Bisphosphonate-related osteonecrosis of the jaw (BRONJ) is a rare, but serious, side effect of bisphosphonate therapy that produces significant morbidity in affected patients. It is characterized by poor wound healing and spontaneous intra-oral soft tissue breakdown, which lead to exposure of necrotic maxillary and mandibular bone.

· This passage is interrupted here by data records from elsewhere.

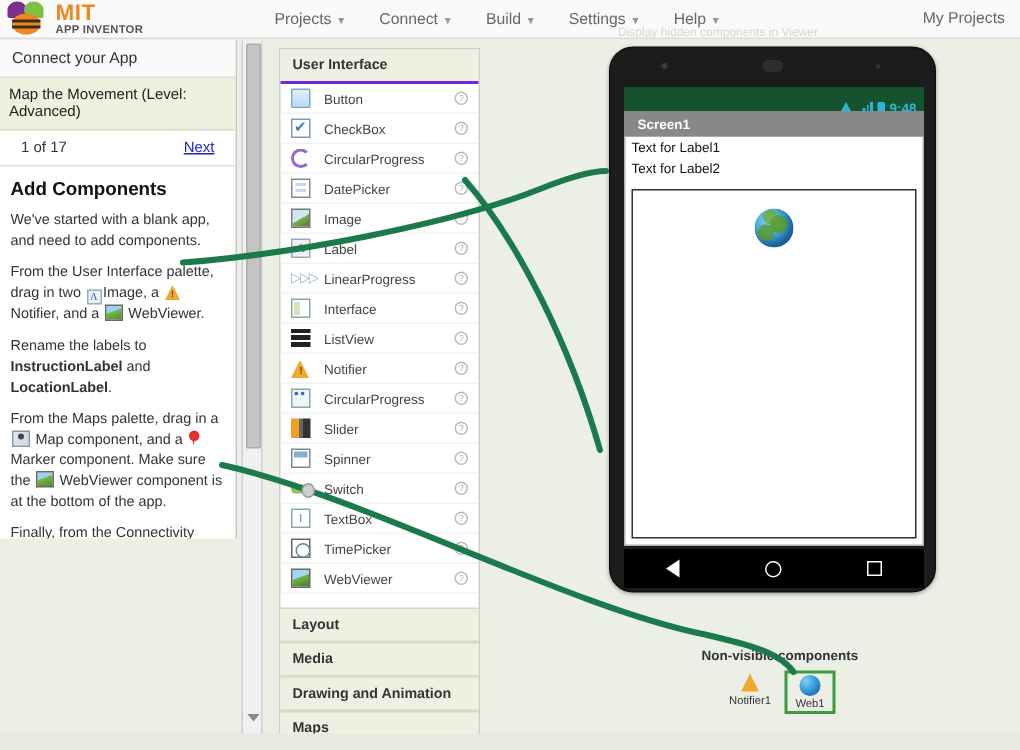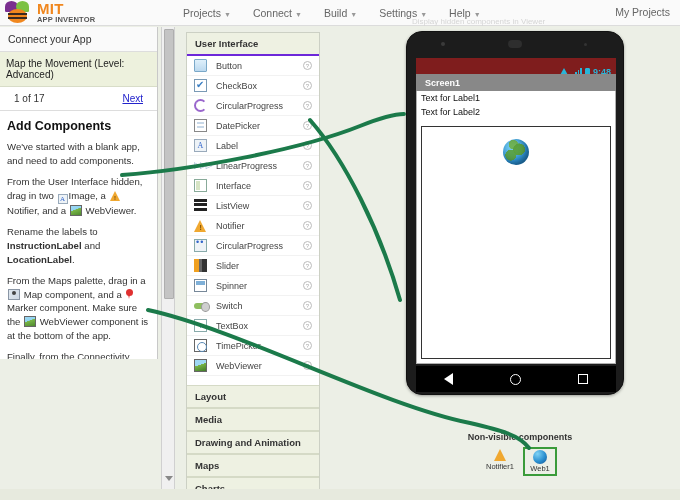--- a/index.html
+++ b/index.html
@@ -205,21 +205,21 @@
     position: absolute; left: 406px; top: 31px; width: 218px; height: 364px;
     background: #1c1c1c; border-radius: 16px; border: 1px solid #111;
     box-shadow: 0 1px 3px rgba(0,0,0,.35);
   }
   .phone-top { position: absolute; left: 0; top: 0; width: 100%; height: 26px; }
   .cam { position: absolute; top: 10px; left: 34px; width: 4px; height: 4px; border-radius: 50%; background: #3a3a3a; }
   .speaker { position: absolute; top: 8px; left: 50%; margin-left: -7px; width: 14px; height: 8px; border-radius: 4px; background: #2e2e2e; }
   .sensor { position: absolute; top: 11px; right: 36px; width: 3px; height: 3px; border-radius: 50%; background: #333; }
   .statusbar {
     position: absolute; left: 9px; top: 26px; width: 200px; height: 28px;
-    background: #7f1d1d; display: flex; align-items: center; justify-content: flex-end; padding-right: 5px; gap: 3px;
+    background: #14532d; display: flex; align-items: center; justify-content: flex-end; padding-right: 5px; gap: 3px;
   }
   .wifi { width: 11px; height: 9px; position: relative; }
   .wifi::after {
     content:""; position:absolute; left:0; bottom:0;
     border-left: 5.5px solid transparent; border-right: 5.5px solid transparent; border-bottom: 9px solid #29b6d8;
   }
   .sig { width: 9px; height: 9px; display: flex; align-items: flex-end; gap: 1px; }
   .sig i { display: block; width: 1.6px; background: #29b6d8; }
   .batt { width: 5px; height: 9px; background: #29b6d8; border: 1px solid #29b6d8; border-radius: 1px; }
   .clock { font-size: 9px; color: #29b6d8; font-weight: bold; }
@@ -307,21 +307,21 @@
     <div class="tut-connect">Connect your App</div>
     <div class="tut-title">Map the Movement (Level: Advanced)</div>
     <div class="tut-nav">
       <span class="pg">1 of 17</span>
       <span class="nxt">Next</span>
     </div>
     <div class="tut-body">
       <div class="tut-h">Add Components</div>
       <p class="tut-p">We've started with a blank app, and need to add components.</p>
       <p class="tut-p">
-        <span>From the User Interface hidden, drag in two</span>
+        <span>From the User Interface palette, drag in two</span>
         <span class="inline-ic ic-label">A</span><span>Image, a</span>
         <span class="inline-ic ic-notifier"><span class="ex">!</span></span><span>Notifier, and a</span>
         <span class="inline-ic ic-webviewer"></span>
         <span>WebViewer.</span>
       </p>
       <p class="tut-p">
         <span>Rename the labels to</span>
         <b>InstructionLabel</b>
         <span>and</span>
         <b>LocationLabel</b><span>.</span>
@@ -418,20 +418,25 @@
       <span class="pic circ"></span>
       <span class="pname">CircularProgress</span>
       <span class="help">?</span>
     </div>
     <div class="pal-item">
       <span class="pic datepicker"></span>
       <span class="pname">DatePicker</span>
       <span class="help">?</span>
     </div>
     <div class="pal-item">
+      <span class="pic image"></span>
+      <span class="pname">Image</span>
+      <span class="help">?</span>
+    </div>
+    <div class="pal-item">
       <span class="pic labelic">A</span>
       <span class="pname">Label</span>
       <span class="help">?</span>
     </div>
     <div class="pal-item">
       <span class="pic linear">▷▷▷</span>
       <span class="pname">LinearProgress</span>
       <span class="help">?</span>
     </div>
     <div class="pal-item">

We report a case of BRONJ in 56-year-old man who visited Ajou University Hospital Dental Clinic in March 2007. He had been diagnosed with Waldenstrom's macroglobulinemia in 2005 and had been treated with chemotherapeutic agents, along with concomitant pamidronate injections (45 mg monthly). The patient had clinical features of bisphosphonate-related osteonecrosis of the mandible precipitated by tooth extraction. The patient had multiple systemic risk factors, including extended duration of intravenous pamidronate therapy, chemotherapy, and glucocorticoid therapy for his malignancy. In the 6 months prior to presentation, curettage and debridement were performed repeatedly, but there was no improvement in the mandibular lesion. The patient was referred to the Endocrinology Clinic and was diagnosed with BRONJ. We discontinued pamidronate and started conservative care. BRONJ should be considered in the differential diagnosis when patients complain of poor oral wound healing or have recurrent exposure of necrotic maxillary and mandibular bone.

Figures and Tables

Fig. 1
A dental panoramic view demonstrated osseous sclerosis of alveolar bone in both sides of mandible. Mandibular canals were accentuated by surrounding osseous sclerosis.
Fig. 2
A whole body bone scan showed focal increased uptake in left mandible suggesting dental problem. Diffuse increased uptake in both patella and both shoulder joints suggesting probably arthritic change.
Fig. 3
Sections of bone showed chronic osteomyelitis associated with dead bone with empty lacunae, bone resorption, and fat necrosis in the marrow space (H&E stain, ×100).